Quelques jours après son congrès annuel à Toulouse, Domaines Skiables de France effectuait cette semaine à Grenoble sa rentrée devant la presse. L’occasion pour Laurent Reynaud de réaffirmer le rôle central des exploitants de remontées mécaniques dans la vie des stations de sports d’hiver.
« Le tout ski, c’est fini. Mais sans le ski, tout est fini ». C’est par cette formule lapidaire que Laurent Reynaud, délégué général de Domaines Skiables de France, résume la problématique à laquelle sont aujourd’hui confrontées les stations de montagne françaises.
D’un côté, l’hiver 2010-11, à l’enneigement déficient – un phénomène accentué à partir de mars – a montré que les stations de sports d’hiver n’étaient pas à l’abri des caprices de la météo. « Heureusement, l’équipement en neige de culture a permis de diviser par deux, en une quinzaine d’années, l’exposition à l’aléa climatique et aux pertes de recettes qui en découlent », note Laurent Reynaud. Ce dernier a aussi rappelé, lors de son intervention, les attentes plus variées de la clientèle en dehors du ski : activités nordiques, animations, loisirs liés au bien-être…
D’un autre côté, le ski reste au centre de la vie de n’importe quelle station de montagne. « Domaines skiables de France rassemble 220 opérateurs de remontées mécaniques, qui emploient aujourd’hui 18 000 salariés, dont 15 000 saisonniers. Mais il faut aussi rajouter tous les emplois induits : moniteurs de ski, commerçant, hôteliers,etc. Ainsi, lors de l’hiver 2010-11, nous arrivions à 150 000 emplois tout compris, qui ont généré 7 milliards d’euros échangés en station », détaille Laurent Reynaud. Et ce dernier de rappeler aussi le rôle essentiel du ski pour l’aménagement d’une station de montagne. « Aujourd’hui, c’est clairement l’hiver qui fait vivre l’été. On peut accueillir les vététistes l’été parce qu’on a à l’origine construit un télésiège débrayable pour répondre aux attentes des skieurs. »

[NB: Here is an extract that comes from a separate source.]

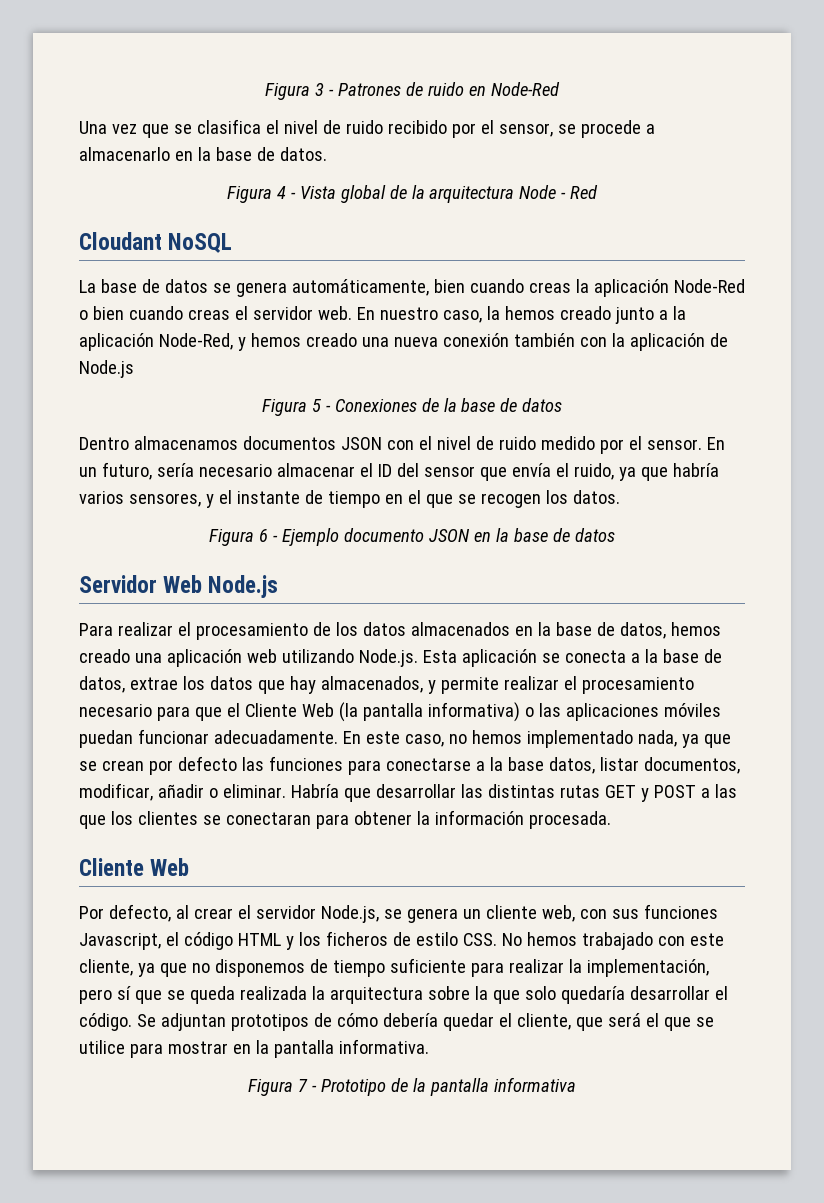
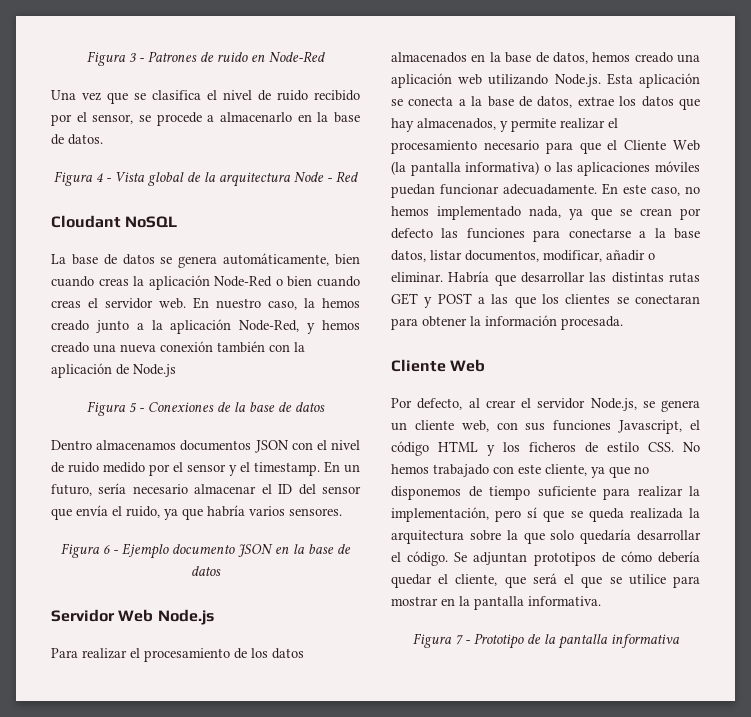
- Dentro almacenamos documentos JSON con el nivel de ruido medido por el sensor.
+ Dentro almacenamos documentos JSON con el nivel de ruido medido por el sensor y el timestamp.
- En un futuro, sería necesario almacenar el ID del sensor que envía el ruido, ya que habría varios sensores, y el instante de tiempo en el que se recogen los datos.
+ En un futuro, sería necesario almacenar el ID del sensor que envía el ruido, ya que habría varios sensores.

Laurent Reynaud, délégué général de Domaines Skiables de France
Partant de ce constat, Domaines Skiables de France doit assurer une double mission : pérenniser l’emploi en station d’une part, améliorer l’offre de ski d’autre part.
Pour le premier volet, « le rôle social de DSF consiste d’abord à fidéliser les saisonniers. Ça passe par de la formation continue – afin que les employés s’adaptent aux évolutions technologiques – mais aussi par des garanties d’embauche (les saisonniers sont prioritaires d’une saison sur l’autre) et par un meilleur accompagnement des femmes saisonnières pour trouver un emploi l’été », énumère Laurent Reynaud. Une politique payante à en croire les chiffres, puisque 60 % des saisonniers qui travaillent dans les remontées mécaniques françaises sont propriétaires de leur logement, et 66 % d’entre eux sont âgés de plus de 35 ans, d’après une enquête datant de 2009. « Au-delà de cette dimension sociale, cette fidélisation du personnel est aussi dans l’intérêt des stations, qui n’ont ainsi pas besoin de reformer leurs salariés à chaque début d’hiver », estime Laurent Reynaud.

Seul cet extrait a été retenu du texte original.